As they began to test their ideas for the vacuum meter, the students set up a sample conveyor belt in another part of the TCU machine shop. The shop staff testify that some of the greatest challenges were not just making the system, but also the team work.
"There was the usual amount of disagreement, but you can't put that many engineers in one cage and not have that," says David Yale. "They find out it's tough to let some of their ideas go."
"They start out thinking it's a research project, and they find out it's a problem-solving project," agrees machinist Mike Murdock. "They have to solve the challenges of the project, and they have to solve the challenges of the group, working with each other."
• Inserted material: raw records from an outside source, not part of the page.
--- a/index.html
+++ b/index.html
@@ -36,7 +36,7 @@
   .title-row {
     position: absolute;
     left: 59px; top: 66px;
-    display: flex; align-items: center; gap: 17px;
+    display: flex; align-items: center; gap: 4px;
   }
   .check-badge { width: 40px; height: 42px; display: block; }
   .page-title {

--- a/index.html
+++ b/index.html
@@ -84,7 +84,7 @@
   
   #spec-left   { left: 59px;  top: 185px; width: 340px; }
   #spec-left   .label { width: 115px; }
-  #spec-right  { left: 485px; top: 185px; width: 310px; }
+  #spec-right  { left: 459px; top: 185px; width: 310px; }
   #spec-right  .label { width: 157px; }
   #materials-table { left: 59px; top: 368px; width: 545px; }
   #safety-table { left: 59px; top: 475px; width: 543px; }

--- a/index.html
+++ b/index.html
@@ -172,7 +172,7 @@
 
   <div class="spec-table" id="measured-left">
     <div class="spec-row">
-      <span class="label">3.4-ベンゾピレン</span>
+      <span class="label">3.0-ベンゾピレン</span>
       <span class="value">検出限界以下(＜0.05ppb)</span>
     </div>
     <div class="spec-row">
The students found that another great challenge was the project's flexibility. "We had three, four, five, up to eight ways of solving some problems, and it was really tough to decide which to choose," says Goncalves, who is now employed at Corning Cable Systems.
And when the team first pitched a budget of $120,000 to Alcon, the company talked them down to just $23,000, says Kinney, whose administrative role on the team was budget manager. He's now an engineer at Lockheed Martin Aeronautics.
But in the end, the team found its focus by homing in on the single goal: "Grades were the last thing on our mind," says Sanders, also a Lockheed Martin employee. "It doesn't matter if one person gets an A and one gets a C. If you don't get the project done, you've all failed."